PROBLEM STATEMENT: Word for word, return the entries listed below.

EXTRACTED MATERIAL:
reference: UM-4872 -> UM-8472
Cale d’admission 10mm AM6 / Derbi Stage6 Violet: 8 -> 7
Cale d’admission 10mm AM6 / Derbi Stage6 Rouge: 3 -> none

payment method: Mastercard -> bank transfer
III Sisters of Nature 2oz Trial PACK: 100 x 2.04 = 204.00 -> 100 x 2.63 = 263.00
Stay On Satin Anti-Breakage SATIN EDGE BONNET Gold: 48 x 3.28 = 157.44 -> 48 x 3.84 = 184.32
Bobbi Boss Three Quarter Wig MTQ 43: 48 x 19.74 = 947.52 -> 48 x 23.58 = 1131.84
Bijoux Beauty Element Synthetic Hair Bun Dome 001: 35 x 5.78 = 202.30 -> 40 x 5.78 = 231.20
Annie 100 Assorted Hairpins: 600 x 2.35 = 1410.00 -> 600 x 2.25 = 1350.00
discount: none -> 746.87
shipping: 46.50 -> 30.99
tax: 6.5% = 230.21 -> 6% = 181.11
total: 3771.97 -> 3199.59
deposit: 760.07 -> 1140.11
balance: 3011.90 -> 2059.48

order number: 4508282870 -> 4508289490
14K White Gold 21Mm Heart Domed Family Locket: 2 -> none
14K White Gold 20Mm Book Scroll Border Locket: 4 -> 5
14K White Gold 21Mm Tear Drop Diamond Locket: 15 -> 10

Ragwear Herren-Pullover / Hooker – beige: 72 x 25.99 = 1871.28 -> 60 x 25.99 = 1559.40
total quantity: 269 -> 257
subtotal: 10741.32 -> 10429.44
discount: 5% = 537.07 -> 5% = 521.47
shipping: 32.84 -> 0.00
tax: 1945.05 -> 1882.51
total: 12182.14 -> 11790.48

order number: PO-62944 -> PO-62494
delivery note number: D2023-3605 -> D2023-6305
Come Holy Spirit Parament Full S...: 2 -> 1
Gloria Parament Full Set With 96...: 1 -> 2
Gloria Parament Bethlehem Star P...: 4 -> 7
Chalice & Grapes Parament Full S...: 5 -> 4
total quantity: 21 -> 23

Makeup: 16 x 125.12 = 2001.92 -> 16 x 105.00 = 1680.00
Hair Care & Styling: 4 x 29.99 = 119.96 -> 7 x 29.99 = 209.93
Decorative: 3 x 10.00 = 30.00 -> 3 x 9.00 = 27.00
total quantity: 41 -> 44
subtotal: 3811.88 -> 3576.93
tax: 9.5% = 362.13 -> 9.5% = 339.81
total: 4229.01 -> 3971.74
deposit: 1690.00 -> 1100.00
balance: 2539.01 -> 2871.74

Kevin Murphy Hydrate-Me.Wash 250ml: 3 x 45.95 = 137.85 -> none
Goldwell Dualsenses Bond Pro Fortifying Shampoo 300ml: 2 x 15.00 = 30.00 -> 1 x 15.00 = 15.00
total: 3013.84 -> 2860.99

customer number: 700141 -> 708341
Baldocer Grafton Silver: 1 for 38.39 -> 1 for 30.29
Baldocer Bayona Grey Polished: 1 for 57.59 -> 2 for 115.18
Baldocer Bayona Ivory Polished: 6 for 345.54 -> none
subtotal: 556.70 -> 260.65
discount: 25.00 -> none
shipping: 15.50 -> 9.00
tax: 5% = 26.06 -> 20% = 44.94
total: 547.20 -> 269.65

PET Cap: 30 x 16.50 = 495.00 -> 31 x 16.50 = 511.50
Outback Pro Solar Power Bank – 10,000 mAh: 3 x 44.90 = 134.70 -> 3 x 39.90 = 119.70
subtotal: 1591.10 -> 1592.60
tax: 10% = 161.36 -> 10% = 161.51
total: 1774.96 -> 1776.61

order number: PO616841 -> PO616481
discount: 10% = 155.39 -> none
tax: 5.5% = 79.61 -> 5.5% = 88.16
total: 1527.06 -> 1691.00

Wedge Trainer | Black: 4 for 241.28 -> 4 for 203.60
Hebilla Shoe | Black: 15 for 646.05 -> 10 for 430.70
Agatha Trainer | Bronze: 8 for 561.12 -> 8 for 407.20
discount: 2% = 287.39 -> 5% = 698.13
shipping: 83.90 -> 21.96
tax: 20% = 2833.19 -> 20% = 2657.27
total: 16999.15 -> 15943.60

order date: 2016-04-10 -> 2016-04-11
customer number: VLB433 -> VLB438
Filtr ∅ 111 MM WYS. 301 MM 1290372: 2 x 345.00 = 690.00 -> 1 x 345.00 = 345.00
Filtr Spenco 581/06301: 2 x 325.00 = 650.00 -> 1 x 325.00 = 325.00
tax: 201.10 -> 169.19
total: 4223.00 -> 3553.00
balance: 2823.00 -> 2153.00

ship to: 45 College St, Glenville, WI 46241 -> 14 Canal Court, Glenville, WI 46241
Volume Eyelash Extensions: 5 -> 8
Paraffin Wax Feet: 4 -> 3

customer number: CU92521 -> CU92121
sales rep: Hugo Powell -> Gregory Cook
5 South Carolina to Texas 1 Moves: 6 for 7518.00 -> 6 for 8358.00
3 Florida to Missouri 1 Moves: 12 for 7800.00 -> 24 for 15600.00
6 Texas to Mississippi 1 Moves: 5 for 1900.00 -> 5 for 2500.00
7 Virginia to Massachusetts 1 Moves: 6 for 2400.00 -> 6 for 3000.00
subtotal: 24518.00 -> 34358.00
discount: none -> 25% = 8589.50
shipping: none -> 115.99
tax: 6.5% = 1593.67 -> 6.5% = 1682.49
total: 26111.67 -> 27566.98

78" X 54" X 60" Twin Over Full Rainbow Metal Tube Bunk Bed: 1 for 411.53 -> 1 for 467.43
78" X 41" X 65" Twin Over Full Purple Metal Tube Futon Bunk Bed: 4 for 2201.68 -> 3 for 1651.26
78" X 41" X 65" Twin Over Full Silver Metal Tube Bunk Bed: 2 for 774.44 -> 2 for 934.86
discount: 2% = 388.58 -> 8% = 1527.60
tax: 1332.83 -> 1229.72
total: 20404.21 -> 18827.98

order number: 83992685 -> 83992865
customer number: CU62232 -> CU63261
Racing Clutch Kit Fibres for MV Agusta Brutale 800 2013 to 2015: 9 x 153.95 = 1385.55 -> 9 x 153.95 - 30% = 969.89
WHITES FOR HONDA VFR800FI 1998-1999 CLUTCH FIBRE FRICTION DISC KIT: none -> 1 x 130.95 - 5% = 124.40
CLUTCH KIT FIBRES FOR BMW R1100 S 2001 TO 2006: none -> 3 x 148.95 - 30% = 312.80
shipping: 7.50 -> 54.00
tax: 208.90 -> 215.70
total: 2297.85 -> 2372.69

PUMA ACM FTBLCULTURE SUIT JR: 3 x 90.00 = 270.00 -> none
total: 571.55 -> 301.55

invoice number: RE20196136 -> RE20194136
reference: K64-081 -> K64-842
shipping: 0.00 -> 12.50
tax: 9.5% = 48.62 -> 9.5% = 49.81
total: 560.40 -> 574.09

ANSWER BOX:
reference: UM-4872 -> UM-8472
Cale d’admission 10mm AM6 / Derbi Stage6 Violet: 8 -> 7
Cale d’admission 10mm AM6 / Derbi Stage6 Rouge: 3 -> none

payment method: Mastercard -> bank transfer
III Sisters of Nature 2oz Trial PACK: 100 x 2.04 = 204.00 -> 100 x 2.63 = 263.00
Stay On Satin Anti-Breakage SATIN EDGE BONNET Gold: 48 x 3.28 = 157.44 -> 48 x 3.84 = 184.32
Bobbi Boss Three Quarter Wig MTQ 43: 48 x 19.74 = 947.52 -> 48 x 23.58 = 1131.84
Bijoux Beauty Element Synthetic Hair Bun Dome 001: 35 x 5.78 = 202.30 -> 40 x 5.78 = 231.20
Annie 100 Assorted Hairpins: 600 x 2.35 = 1410.00 -> 600 x 2.25 = 1350.00
discount: none -> 746.87
shipping: 46.50 -> 30.99
tax: 6.5% = 230.21 -> 6% = 181.11
total: 3771.97 -> 3199.59
deposit: 760.07 -> 1140.11
balance: 3011.90 -> 2059.48

order number: 4508282870 -> 4508289490
14K White Gold 21Mm Heart Domed Family Locket: 2 -> none
14K White Gold 20Mm Book Scroll Border Locket: 4 -> 5
14K White Gold 21Mm Tear Drop Diamond Locket: 15 -> 10

Ragwear Herren-Pullover / Hooker – beige: 72 x 25.99 = 1871.28 -> 60 x 25.99 = 1559.40
total quantity: 269 -> 257
subtotal: 10741.32 -> 10429.44
discount: 5% = 537.07 -> 5% = 521.47
shipping: 32.84 -> 0.00
tax: 1945.05 -> 1882.51
total: 12182.14 -> 11790.48

order number: PO-62944 -> PO-62494
delivery note number: D2023-3605 -> D2023-6305
Come Holy Spirit Parament Full S...: 2 -> 1
Gloria Parament Full Set With 96...: 1 -> 2
Gloria Parament Bethlehem Star P...: 4 -> 7
Chalice & Grapes Parament Full S...: 5 -> 4
total quantity: 21 -> 23

Makeup: 16 x 125.12 = 2001.92 -> 16 x 105.00 = 1680.00
Hair Care & Styling: 4 x 29.99 = 119.96 -> 7 x 29.99 = 209.93
Decorative: 3 x 10.00 = 30.00 -> 3 x 9.00 = 27.00
total quantity: 41 -> 44
subtotal: 3811.88 -> 3576.93
tax: 9.5% = 362.13 -> 9.5% = 339.81
total: 4229.01 -> 3971.74
deposit: 1690.00 -> 1100.00
balance: 2539.01 -> 2871.74

Kevin Murphy Hydrate-Me.Wash 250ml: 3 x 45.95 = 137.85 -> none
Goldwell Dualsenses Bond Pro Fortifying Shampoo 300ml: 2 x 15.00 = 30.00 -> 1 x 15.00 = 15.00
total: 3013.84 -> 2860.99

customer number: 700141 -> 708341
Baldocer Grafton Silver: 1 for 38.39 -> 1 for 30.29
Baldocer Bayona Grey Polished: 1 for 57.59 -> 2 for 115.18
Baldocer Bayona Ivory Polished: 6 for 345.54 -> none
subtotal: 556.70 -> 260.65
discount: 25.00 -> none
shipping: 15.50 -> 9.00
tax: 5% = 26.06 -> 20% = 44.94
total: 547.20 -> 269.65

PET Cap: 30 x 16.50 = 495.00 -> 31 x 16.50 = 511.50
Outback Pro Solar Power Bank – 10,000 mAh: 3 x 44.90 = 134.70 -> 3 x 39.90 = 119.70
subtotal: 1591.10 -> 1592.60
tax: 10% = 161.36 -> 10% = 161.51
total: 1774.96 -> 1776.61

order number: PO616841 -> PO616481
discount: 10% = 155.39 -> none
tax: 5.5% = 79.61 -> 5.5% = 88.16
total: 1527.06 -> 1691.00

Wedge Trainer | Black: 4 for 241.28 -> 4 for 203.60
Hebilla Shoe | Black: 15 for 646.05 -> 10 for 430.70
Agatha Trainer | Bronze: 8 for 561.12 -> 8 for 407.20
discount: 2% = 287.39 -> 5% = 698.13
shipping: 83.90 -> 21.96
tax: 20% = 2833.19 -> 20% = 2657.27
total: 16999.15 -> 15943.60

order date: 2016-04-10 -> 2016-04-11
customer number: VLB433 -> VLB438
Filtr ∅ 111 MM WYS. 301 MM 1290372: 2 x 345.00 = 690.00 -> 1 x 345.00 = 345.00
Filtr Spenco 581/06301: 2 x 325.00 = 650.00 -> 1 x 325.00 = 325.00
tax: 201.10 -> 169.19
total: 4223.00 -> 3553.00
balance: 2823.00 -> 2153.00

ship to: 45 College St, Glenville, WI 46241 -> 14 Canal Court, Glenville, WI 46241
Volume Eyelash Extensions: 5 -> 8
Paraffin Wax Feet: 4 -> 3

customer number: CU92521 -> CU92121
sales rep: Hugo Powell -> Gregory Cook
5 South Carolina to Texas 1 Moves: 6 for 7518.00 -> 6 for 8358.00
3 Florida to Missouri 1 Moves: 12 for 7800.00 -> 24 for 15600.00
6 Texas to Mississippi 1 Moves: 5 for 1900.00 -> 5 for 2500.00
7 Virginia to Massachusetts 1 Moves: 6 for 2400.00 -> 6 for 3000.00
subtotal: 24518.00 -> 34358.00
discount: none -> 25% = 8589.50
shipping: none -> 115.99
tax: 6.5% = 1593.67 -> 6.5% = 1682.49
total: 26111.67 -> 27566.98

78" X 54" X 60" Twin Over Full Rainbow Metal Tube Bunk Bed: 1 for 411.53 -> 1 for 467.43
78" X 41" X 65" Twin Over Full Purple Metal Tube Futon Bunk Bed: 4 for 2201.68 -> 3 for 1651.26
78" X 41" X 65" Twin Over Full Silver Metal Tube Bunk Bed: 2 for 774.44 -> 2 for 934.86
discount: 2% = 388.58 -> 8% = 1527.60
tax: 1332.83 -> 1229.72
total: 20404.21 -> 18827.98

order number: 83992685 -> 83992865
customer number: CU62232 -> CU63261
Racing Clutch Kit Fibres for MV Agusta Brutale 800 2013 to 2015: 9 x 153.95 = 1385.55 -> 9 x 153.95 - 30% = 969.89
WHITES FOR HONDA VFR800FI 1998-1999 CLUTCH FIBRE FRICTION DISC KIT: none -> 1 x 130.95 - 5% = 124.40
CLUTCH KIT FIBRES FOR BMW R1100 S 2001 TO 2006: none -> 3 x 148.95 - 30% = 312.80
shipping: 7.50 -> 54.00
tax: 208.90 -> 215.70
total: 2297.85 -> 2372.69

PUMA ACM FTBLCULTURE SUIT JR: 3 x 90.00 = 270.00 -> none
total: 571.55 -> 301.55

invoice number: RE20196136 -> RE20194136
reference: K64-081 -> K64-842
shipping: 0.00 -> 12.50
tax: 9.5% = 48.62 -> 9.5% = 49.81
total: 560.40 -> 574.09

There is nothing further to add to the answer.